Both Kuhn and Polanyi see the key role of persons and the personal in the scientific enterprise. Where the mechanical science of Newton counted the human observer out of the observation, relativity theory depended upon noting the location and perspective of an observer. Kuhn and Polanyi not only take the observer into account in the specific sense of Einstein, but both recognize that science as a whole depends upon human perspective, belief, culture, community, and intuition. Kuhn captures this in his notion of paradigms, as he traces the history of science through paradigms, with paradigm crises, paradigm shifts, and normative science, in which there is a reigning paradigm accepted by the majority. These paradigms are very much like worldviews, though it seems Polanyi recognized this and built upon it, where Kuhn did not account for his own worldview or even his notion of truth. Thus, though Kuhn will deny it, his theory seems to end in a kind of fideism, without any role for objective truth.  

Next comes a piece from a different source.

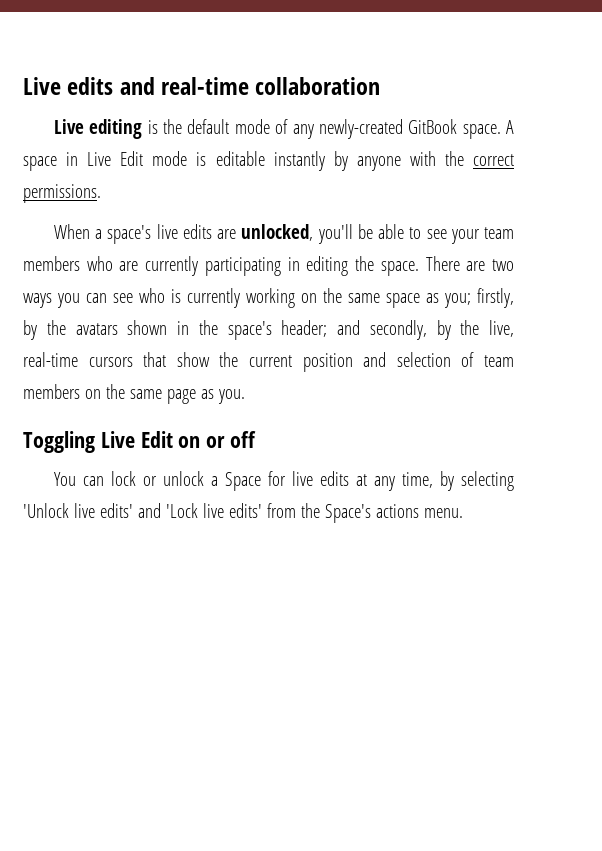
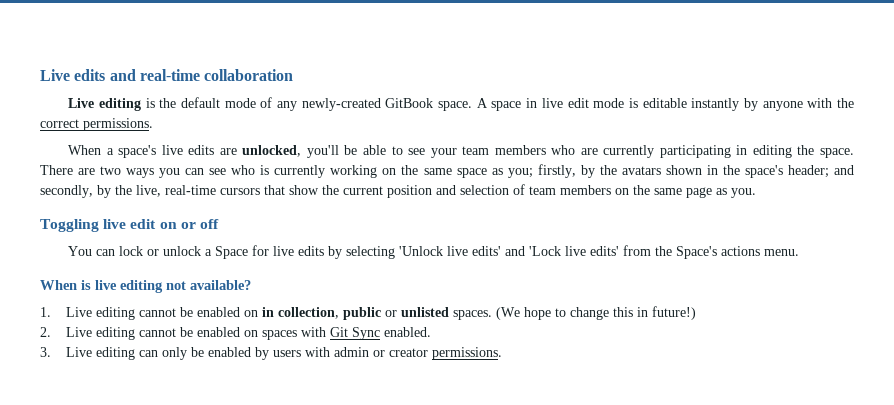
[87,151,144,166] Live Edit -> [541,98,589,108] live edit
[100,431,173,448] Live Edit -> [103,219,157,229] live edit
[355,472,433,491] at any time, -> (325, 251) none
(463, 513) none -> [40,280,251,293] [40,306,697,320] [40,327,432,340] [40,347,503,360] // When is live editing not available? // 1. Live editing cannot be enabled on in collection, public or unlisted spaces. (We hope to change this in future!) // 2. Live editing cannot be enabled on spaces with Git Sync enabled. // 3. Live editing can only be enabled by users with admin or creator permissions.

The clear difference between the two thinkers concerns their basic understanding of the universe, with Polanyi acknowledging his theistic understanding, and Kuhn denying any objective ground for truth. Thus, Polanyi will found a new order of knowing, based on persons but also imagining a personal dimension to the universe. In the first instance there is the fittingness of the personal, as the only means of arriving at discovery.  “I have shown that into every act of knowing there enters a passionate contribution of the person knowing what is being known, and that this coefficient is no mere imperfection but a vital component of his knowledge.”[6] Polanyi finds the person and his insight as standing at the center of a literal Copernican revolution. Though the Copernican revolution is often read as a displacement of a man centered perspective, Polanyi takes the opposite tact. He acknowledges that Copernican theory is more objective, but not because it displaces the egocentric view of Ptolemaic theory. The Copernican theory is more intellectually satisfying, thus, “We abandon the cruder anthropocentrism of our senses-but only in favour of a more ambitious anthropocentrism of our reason.”[7] Human thought, embracing all of what it means to be human is enabled to comprehend the entire cosmic array, not through mere observation, but through a depth of consciousness.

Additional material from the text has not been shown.